What is a painting? (part 3)

What is a painting? (part 3)

The effort to create a unique meaning for our work is worth it. Over time, with consistency and determination to return to our own questions, we find the expansive and interesting answers that build our lives. 

Today, I write with a revelation. Painting, a transformative act, has the power to rebuild the sacred in our lives. It is an answer to our human necessity, a beacon of hope in a desecrated world built on Capitalism’s false promises of comfort and privilege. Capitalism may have isolated the sacred into religion, but a few creative acts, like painting, can restore our sense of connectedness and bring back the sacred into our lives. 

How can we experience and discuss the spiritual realm without falling into cliches, predetermined thoughts, and even more isolating conditions determined by hierarchies?
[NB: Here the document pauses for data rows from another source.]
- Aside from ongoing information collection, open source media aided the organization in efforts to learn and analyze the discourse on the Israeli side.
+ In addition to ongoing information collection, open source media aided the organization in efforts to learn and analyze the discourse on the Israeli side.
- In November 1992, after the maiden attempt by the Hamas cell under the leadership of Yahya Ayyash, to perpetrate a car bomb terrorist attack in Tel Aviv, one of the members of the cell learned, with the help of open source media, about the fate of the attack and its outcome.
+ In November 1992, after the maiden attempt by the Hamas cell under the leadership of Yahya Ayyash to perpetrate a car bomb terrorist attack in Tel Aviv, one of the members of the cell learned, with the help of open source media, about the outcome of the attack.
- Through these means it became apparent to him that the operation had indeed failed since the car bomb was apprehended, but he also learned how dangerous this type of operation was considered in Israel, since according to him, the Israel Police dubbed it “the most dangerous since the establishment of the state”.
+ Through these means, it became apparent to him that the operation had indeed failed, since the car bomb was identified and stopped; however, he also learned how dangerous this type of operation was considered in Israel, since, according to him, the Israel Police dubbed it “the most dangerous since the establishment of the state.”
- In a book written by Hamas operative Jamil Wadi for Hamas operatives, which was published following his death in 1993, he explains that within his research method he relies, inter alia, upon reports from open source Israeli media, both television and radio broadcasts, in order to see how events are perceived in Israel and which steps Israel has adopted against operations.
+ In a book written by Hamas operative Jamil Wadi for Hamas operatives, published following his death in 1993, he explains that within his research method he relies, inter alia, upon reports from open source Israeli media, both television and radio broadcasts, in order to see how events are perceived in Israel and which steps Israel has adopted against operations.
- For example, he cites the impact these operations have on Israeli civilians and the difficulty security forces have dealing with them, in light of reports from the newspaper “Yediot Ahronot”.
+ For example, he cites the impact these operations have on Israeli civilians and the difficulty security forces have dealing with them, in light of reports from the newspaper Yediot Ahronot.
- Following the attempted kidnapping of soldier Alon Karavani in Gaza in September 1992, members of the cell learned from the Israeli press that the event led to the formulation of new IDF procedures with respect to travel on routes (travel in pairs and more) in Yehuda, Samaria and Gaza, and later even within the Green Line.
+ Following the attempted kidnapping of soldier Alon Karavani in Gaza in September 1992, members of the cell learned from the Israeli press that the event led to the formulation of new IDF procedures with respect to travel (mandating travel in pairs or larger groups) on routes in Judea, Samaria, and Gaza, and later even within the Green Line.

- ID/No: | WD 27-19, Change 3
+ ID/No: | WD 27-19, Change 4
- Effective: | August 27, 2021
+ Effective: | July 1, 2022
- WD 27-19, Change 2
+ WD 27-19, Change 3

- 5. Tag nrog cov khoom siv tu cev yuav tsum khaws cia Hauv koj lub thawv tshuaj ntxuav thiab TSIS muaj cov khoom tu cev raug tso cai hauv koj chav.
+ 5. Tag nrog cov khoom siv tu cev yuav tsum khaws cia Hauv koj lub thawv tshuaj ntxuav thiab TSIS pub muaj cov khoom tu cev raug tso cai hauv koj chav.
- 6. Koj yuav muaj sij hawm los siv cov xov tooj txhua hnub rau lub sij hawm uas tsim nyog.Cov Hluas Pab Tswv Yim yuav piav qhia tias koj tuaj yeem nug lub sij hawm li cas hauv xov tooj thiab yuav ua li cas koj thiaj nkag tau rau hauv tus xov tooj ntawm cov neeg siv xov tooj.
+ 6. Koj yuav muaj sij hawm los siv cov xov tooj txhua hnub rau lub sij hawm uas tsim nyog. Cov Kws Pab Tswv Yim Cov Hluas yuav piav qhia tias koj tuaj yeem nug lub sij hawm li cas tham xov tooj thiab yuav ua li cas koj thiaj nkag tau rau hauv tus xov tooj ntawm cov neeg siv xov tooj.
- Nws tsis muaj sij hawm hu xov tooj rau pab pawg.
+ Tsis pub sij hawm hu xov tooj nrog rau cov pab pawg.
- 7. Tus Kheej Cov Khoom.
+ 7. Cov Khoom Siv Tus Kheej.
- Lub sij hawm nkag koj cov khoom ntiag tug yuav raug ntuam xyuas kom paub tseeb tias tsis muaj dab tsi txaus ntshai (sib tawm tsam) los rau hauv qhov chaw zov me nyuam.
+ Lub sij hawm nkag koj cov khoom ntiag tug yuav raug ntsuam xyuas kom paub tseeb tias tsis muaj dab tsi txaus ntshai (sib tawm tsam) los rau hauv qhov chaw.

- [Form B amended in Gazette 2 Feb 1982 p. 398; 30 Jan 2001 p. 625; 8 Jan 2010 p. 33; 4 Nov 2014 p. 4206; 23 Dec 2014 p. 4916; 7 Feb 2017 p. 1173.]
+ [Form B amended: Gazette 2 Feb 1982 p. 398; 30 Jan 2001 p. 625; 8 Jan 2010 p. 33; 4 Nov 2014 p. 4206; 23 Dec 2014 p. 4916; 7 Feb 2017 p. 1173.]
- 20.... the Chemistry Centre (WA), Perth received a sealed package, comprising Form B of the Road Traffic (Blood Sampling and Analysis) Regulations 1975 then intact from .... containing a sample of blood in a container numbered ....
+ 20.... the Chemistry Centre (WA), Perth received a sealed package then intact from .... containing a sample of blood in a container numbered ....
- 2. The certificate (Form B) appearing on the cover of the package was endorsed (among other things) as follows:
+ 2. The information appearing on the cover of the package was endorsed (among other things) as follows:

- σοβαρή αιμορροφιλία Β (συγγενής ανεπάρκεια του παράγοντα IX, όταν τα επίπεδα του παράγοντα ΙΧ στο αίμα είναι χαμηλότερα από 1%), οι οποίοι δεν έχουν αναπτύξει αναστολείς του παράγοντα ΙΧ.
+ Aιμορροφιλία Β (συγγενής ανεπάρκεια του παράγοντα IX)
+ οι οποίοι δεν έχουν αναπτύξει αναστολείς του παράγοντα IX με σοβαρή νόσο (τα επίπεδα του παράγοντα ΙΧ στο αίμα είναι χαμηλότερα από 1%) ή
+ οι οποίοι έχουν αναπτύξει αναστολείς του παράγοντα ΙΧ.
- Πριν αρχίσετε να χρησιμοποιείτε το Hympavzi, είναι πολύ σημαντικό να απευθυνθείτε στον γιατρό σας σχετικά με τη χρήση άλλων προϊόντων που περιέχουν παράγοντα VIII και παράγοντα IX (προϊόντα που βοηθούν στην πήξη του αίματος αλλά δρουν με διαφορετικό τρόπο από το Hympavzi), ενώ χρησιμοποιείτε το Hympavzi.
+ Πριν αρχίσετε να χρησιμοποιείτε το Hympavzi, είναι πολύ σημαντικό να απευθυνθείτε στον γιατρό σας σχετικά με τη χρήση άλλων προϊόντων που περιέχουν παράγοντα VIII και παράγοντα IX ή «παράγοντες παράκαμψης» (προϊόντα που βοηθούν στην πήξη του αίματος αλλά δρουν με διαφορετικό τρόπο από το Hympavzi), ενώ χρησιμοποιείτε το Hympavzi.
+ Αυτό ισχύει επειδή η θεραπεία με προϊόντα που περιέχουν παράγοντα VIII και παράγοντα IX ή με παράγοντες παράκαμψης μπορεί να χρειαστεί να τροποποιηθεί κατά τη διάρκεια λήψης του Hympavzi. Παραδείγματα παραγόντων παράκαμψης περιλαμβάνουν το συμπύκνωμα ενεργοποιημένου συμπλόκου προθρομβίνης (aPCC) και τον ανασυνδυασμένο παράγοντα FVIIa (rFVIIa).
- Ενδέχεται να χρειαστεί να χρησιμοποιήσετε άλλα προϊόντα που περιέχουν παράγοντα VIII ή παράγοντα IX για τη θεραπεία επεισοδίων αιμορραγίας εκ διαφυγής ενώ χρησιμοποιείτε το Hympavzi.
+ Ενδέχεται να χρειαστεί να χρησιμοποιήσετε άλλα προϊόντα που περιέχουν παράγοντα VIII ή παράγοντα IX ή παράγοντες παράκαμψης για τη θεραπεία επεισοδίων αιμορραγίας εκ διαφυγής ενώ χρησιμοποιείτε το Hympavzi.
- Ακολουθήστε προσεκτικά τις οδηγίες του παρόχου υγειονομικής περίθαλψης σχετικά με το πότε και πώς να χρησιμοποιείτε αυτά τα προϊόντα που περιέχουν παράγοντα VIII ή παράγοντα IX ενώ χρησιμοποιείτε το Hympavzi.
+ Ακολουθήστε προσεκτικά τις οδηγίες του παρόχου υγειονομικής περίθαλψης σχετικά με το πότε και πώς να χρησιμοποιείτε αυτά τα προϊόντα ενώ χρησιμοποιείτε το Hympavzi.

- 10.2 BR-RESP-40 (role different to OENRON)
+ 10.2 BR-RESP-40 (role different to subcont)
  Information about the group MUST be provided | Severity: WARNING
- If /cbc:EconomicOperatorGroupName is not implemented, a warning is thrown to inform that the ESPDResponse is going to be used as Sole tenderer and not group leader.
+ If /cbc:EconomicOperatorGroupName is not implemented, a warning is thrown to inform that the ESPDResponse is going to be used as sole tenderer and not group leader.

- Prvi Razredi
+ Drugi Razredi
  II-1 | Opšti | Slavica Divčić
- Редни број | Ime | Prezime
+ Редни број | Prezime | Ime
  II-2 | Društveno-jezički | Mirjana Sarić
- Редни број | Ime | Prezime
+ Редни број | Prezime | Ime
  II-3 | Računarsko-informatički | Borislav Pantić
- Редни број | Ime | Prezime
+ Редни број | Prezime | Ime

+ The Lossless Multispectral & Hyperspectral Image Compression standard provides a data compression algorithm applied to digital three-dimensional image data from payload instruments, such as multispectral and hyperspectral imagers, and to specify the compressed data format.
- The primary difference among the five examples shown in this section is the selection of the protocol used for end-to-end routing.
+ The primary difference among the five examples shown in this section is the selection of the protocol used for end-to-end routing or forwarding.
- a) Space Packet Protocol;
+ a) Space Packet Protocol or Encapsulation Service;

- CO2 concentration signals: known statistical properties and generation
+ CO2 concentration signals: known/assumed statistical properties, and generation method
The relationship established by a painting is one way. 

For a long time, I've observed how people who admire and love paintings don't just 'take' an artwork for themselves. It's not about possession, but about a deep, personal connection. This connection, this profound identification, helps us define ourselves. A painting is an object that successfully mediates this space of connection. Instead of loving a person directly, we love the object they created. A painting is a way to love someone, which is why buying a painting directly from the artist who created it feels like an intimate action: one that is often hard to take. 

As humans, we are constantly creating systems to soften the blow—the blow of whatever action feels threatening to our hardened shell. I don’t know why it became so hard to open our hearts and connect with one another. I don’t want to go into analyzing history and bringing up more of the criticism of capitalism through colonization and patriarchy. Yet, I want to entertain the idea that we created the art market (as a system) to soften the blow of the challenging connection one can establish with an artist. It is difficult because both the artist and the public are not accustomed to connecting this way.

Last week, I had the privilege of buying artwork directly from an artist. I was eager to see and talk to her, to learn more about her thoughts and art practice. I scheduled to pick up the work in her studio, but to my disappointment, I found it inside a bag hanging on the closed door. She wasn’t there to give it to me, and she wasn’t up to connecting in any way other than selling her work. This frustrated connection brought up the clarity for writing this text. Even without talking with her, though, having her work made me feel cool and up to date – because she is young, and her work is visually challenging in how it expresses her youth.

My paintings are the explicit expression of the softness of connection we can experience through art. They are, in themselves, the challenging steps I need to consciously take to deeply connect with others – particularly, first, with my children – and with life itself in a world that builds layers upon layers between us and others, us and our own spiritual realization.